Tempat pertemuan adalah rumah kayu diluar hutan
Bwee. Walaupun rumah itu sudah dibangun kembali, namun
kenangan masa lalu telah musnah.
Kepala pusing. Kepala yang amat pening menyadarkan Cong Hoa
dari pingsannya, dia seakan baru sadar dari mabuk
berat, kepalanya terasa pening, mulutnya kering dan
lidahnya seperti terbakar.
Dia mencoba meraba kepalanya, tapi segera sadar
kalau tubuhnya sudah diikat orang, terikat diatas sebuah
bangku. Dia mencoba mengerdipkan matanya sambil
memperhatikan sekeliling tempat itu, segera dijumpai
ada dua orang lain mengalami nasib yang sama seperti
dirinya, terikat diatas bangku.
Bangku itu terbuat dari bambu, bahkan dinding
rumah pun terbuat dari batang bambu.
Berada di manakah dia"
Baru saja Cong Hoa hendak bertanya, tiba-tiba
terdengar seseorang berkata/Tempat inilah rumah
bambu!" Kedengaran jelas, suara itu berasal dari Tay Thian.
Cong Hoa pun menengok ke arah Tay Thian yang
terikat di bangku sebelah kanan.
"Darimana kau tahu?" serunya.
"Karena hampir saja dia mampus disini!"
Suara itu berasal dari Ui sauya yang berada disisi
kirinya. "Jadi kalian sudah sadar semua?"

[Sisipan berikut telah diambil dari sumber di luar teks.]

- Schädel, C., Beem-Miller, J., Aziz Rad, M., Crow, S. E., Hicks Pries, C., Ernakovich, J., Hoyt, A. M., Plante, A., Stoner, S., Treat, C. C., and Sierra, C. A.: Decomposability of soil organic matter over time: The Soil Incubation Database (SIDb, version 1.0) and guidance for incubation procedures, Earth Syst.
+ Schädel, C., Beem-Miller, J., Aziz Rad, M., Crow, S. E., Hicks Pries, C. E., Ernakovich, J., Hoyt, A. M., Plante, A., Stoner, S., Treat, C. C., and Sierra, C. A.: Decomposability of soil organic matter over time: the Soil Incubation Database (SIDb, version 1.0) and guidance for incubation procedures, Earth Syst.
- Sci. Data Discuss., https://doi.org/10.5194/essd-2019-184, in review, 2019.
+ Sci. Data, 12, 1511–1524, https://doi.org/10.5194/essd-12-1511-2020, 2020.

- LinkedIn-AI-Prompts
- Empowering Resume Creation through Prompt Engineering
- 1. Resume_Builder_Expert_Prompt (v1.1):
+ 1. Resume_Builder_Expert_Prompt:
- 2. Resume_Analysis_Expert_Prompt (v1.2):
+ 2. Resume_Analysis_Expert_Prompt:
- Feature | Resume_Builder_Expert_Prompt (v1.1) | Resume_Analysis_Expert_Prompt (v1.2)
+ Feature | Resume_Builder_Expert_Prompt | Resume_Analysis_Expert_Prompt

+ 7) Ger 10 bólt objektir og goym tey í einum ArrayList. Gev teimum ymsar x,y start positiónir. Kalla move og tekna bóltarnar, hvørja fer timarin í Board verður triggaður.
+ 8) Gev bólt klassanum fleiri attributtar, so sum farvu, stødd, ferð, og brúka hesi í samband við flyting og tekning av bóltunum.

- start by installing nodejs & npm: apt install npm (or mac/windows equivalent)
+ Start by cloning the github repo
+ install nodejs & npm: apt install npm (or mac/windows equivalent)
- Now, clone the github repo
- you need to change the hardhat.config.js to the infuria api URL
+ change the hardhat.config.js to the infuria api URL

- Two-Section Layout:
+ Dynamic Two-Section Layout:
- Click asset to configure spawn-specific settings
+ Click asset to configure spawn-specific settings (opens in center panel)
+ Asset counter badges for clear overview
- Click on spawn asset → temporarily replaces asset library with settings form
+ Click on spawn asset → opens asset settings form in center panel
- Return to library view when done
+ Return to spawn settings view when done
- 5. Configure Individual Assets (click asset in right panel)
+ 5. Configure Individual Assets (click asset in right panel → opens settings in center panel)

Tay Thian dan Ui sauya mengalami nasib sama seperti
Cong Hoa, terikat diatas bangku bambu.
Di dalam rumah bambu itu hanya ada mereka
bertiga. "Kelihatannya kita dikirim kemari pada saat tidak
sadarkan diri," kata Cong Hoa.
"Kemana perginya Hong Coan-sin?" tanya ui sauya,
"Kenapa dia mengirim kita ke tempat ini?"
"Kenapa lagi" Tentu saja akan memberi pelayanan
sebaik-baiknya kepada kita semua!" seru Cong Hoa
tertawa. "Tepat sekali!" berbareng dengan bergemanya
ucapan tersebut tampak seseorang munculkan diri.
Dia masih mengenakan pakaian yang sama, dia
masih memiliki kecantikan yang sama, dia pun masih
bertingkah laku aneh, mengenakan pakaian yang
terbelah dua, satu sisi berpakaian, sisi yang lain telanjang
bulat. Budak darah dengan membawa suara tertawanya
yang merdu bagai keleningan berjalan masuk ke dalam
ruangan. Menyaksikan dandanan yang dikenakan perempuan
itu, tidak kuasa Cong Hoa menghela napas panjang.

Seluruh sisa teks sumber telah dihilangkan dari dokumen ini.